Un tribunal fédéral américain a estimé mercredi que l’Etat de l’Alabama avait violé la constitution en refusant à un condamné à mort d’être accompagné par un imam lors de ses derniers instants. Il a ordonné le report de l’exécution.

La cour fédérale d’appel d’Atlanta a octroyé un sursis au condamné de 42 ans, qui devait recevoir une injection létale jeudi soir près de vingt ans après avoir écopé de la peine capitale pour le viol et le meurtre d’une adolescente de 15 ans.

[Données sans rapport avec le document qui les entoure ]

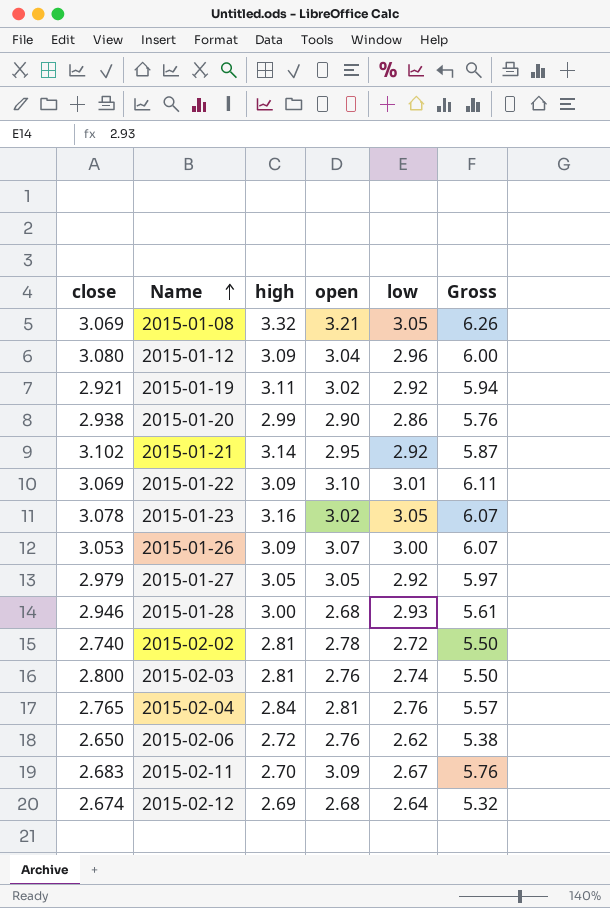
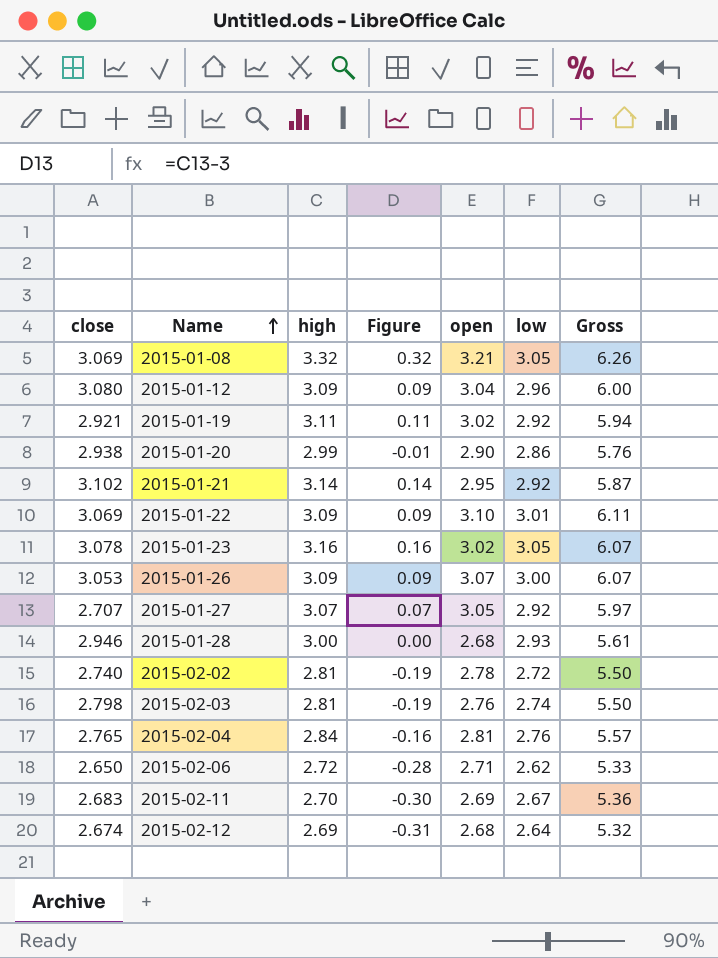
column Figure | formula: none -> [high] - 3
2015-01-27 | close: 2.979 -> 2.707
2015-01-27 | high: 3.05 -> 3.07
2015-02-03 | close: 2.800 -> 2.798
2015-02-06 | open: 2.76 -> 2.71
2015-02-06 | Gross: 5.38 -> 5.33
2015-02-11 | open: 3.09 -> 2.69
2015-02-11 | Gross: 5.76 -> 5.36

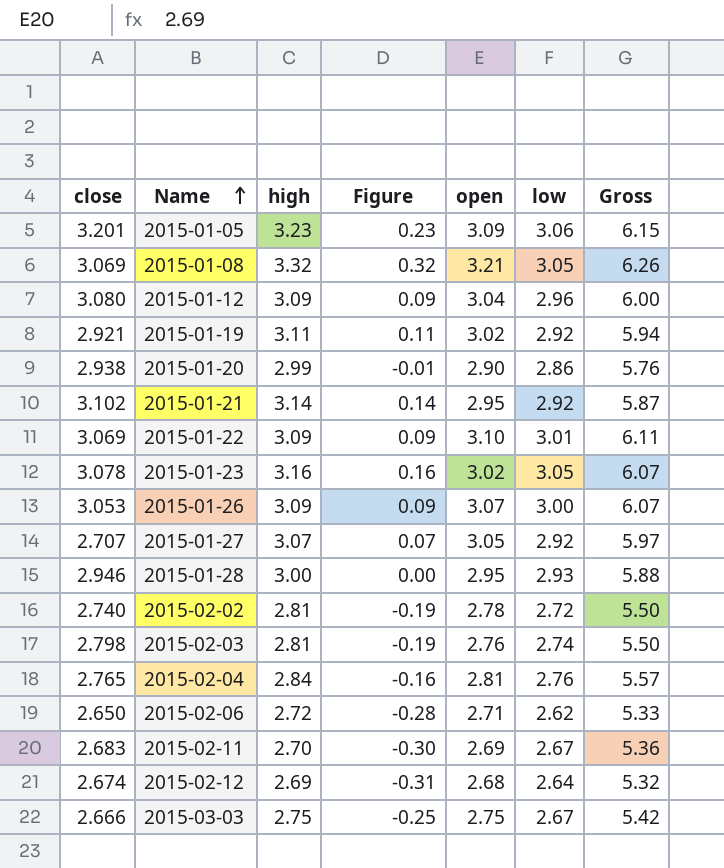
row 2015-01-05: none -> 3.201 | 3.23 | 0.23 | 3.09 | 3.06 | 6.15
2015-01-28 | open: 2.68 -> 2.95
2015-01-28 | Gross: 5.61 -> 5.88
row 2015-03-03: none -> 2.666 | 2.75 | -0.25 | 2.75 | 2.67 | 5.42

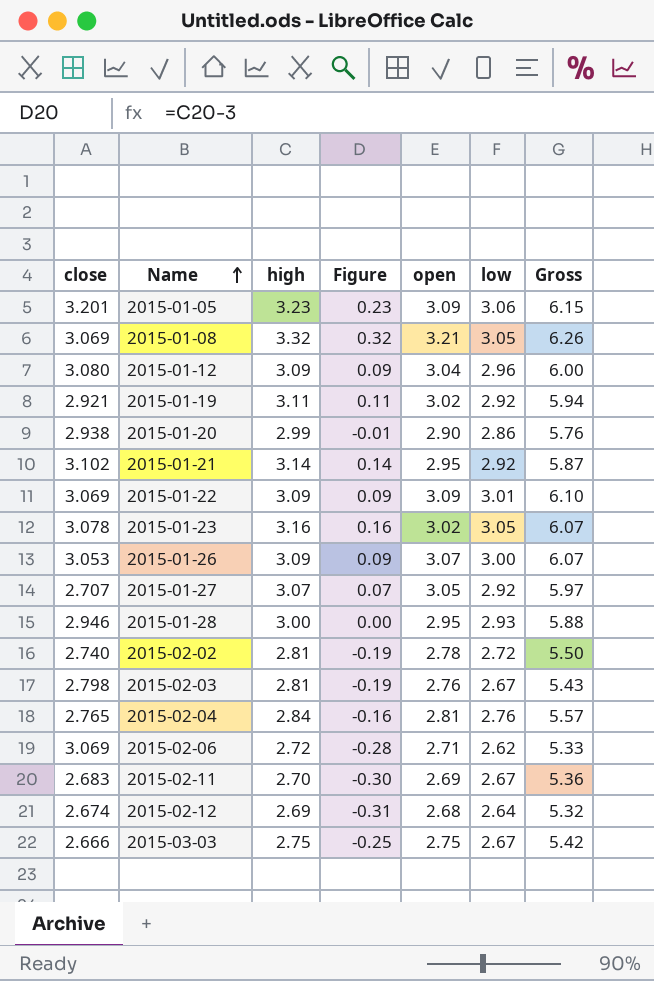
2015-01-22 | open: 3.10 -> 3.09
2015-01-22 | Gross: 6.11 -> 6.10
2015-02-03 | low: 2.74 -> 2.67
2015-02-03 | Gross: 5.50 -> 5.43
2015-02-06 | close: 2.650 -> 3.069

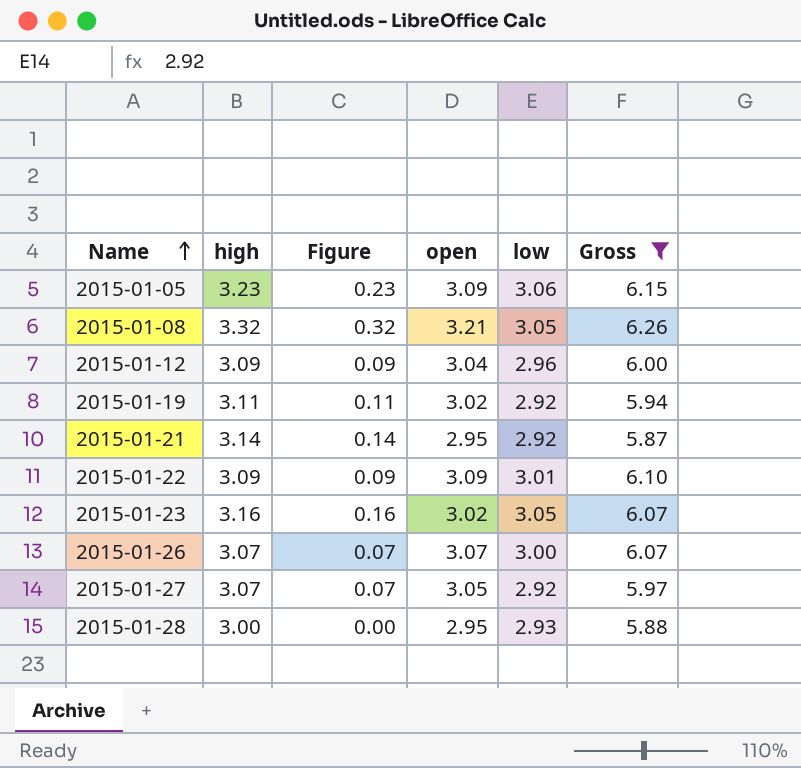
filter: none -> Gross >= 5.87
column close | position: 1 -> none
2015-01-26 | high: 3.09 -> 3.07
2015-01-26 | Figure: 0.09 -> 0.07

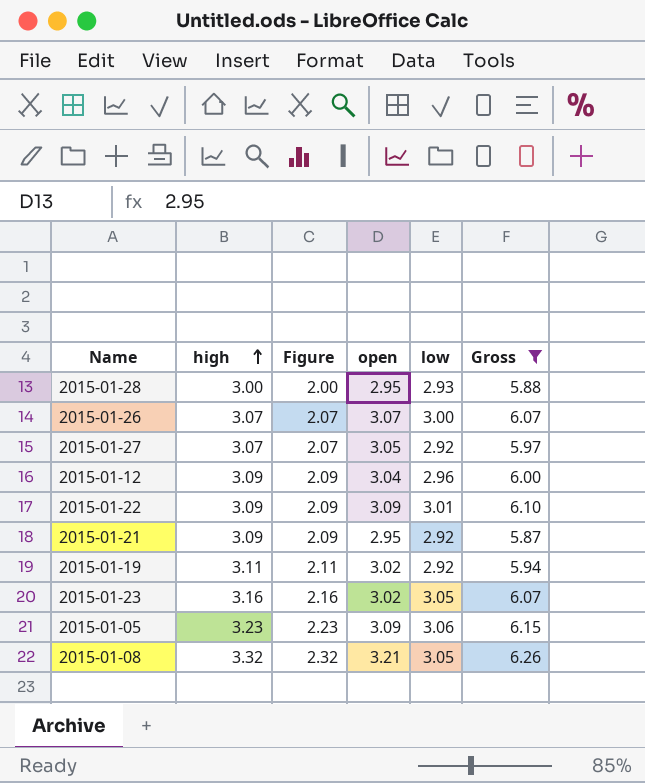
row order: Name ascending -> high ascending
column Figure | formula: [high] - 3 -> [high] - 1
2015-01-21 | high: 3.14 -> 3.09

«Le problème constitutionnel central ici est que l’Etat [de l’Alabama, ndlr] a régulièrement placé un aumônier chrétien dans la chambre de la mort pour pourvoir aux besoins des détenus chrétiens, mais a refusé de fournir le même bénéfice à un musulman pratiquant», ont estimé les juges dans leur décision.

Premier amendement

Or le premier amendement de la constitution interdit aux pouvoirs publics de favoriser une religion par rapport à une autre, ou d’interdire le libre exercice de sa foi.

A l’approche de la date fixée pour son exécution, le condamné, qui s’est converti à l’islam en détention, avait demandé aux autorités pénitentiaires de l’Alabama le droit d’être accompagné jusqu’au bout par les prières d’un imam.

Il s’était vu opposer le protocole en vigueur dans cet Etat conservateur du Sud américain qui permet aux condamnés d’être assistés par un guide spirituel de leur choix jusqu’à la porte de la chambre de la mort, mais pas à l’intérieur. Ce texte prévoit en revanche la présence dans la pièce de l’aumônier du pénitencier d’Atmore, un pasteur salarié. Contestant ce dispositif, il avait saisi la justice en urgence la semaine dernière.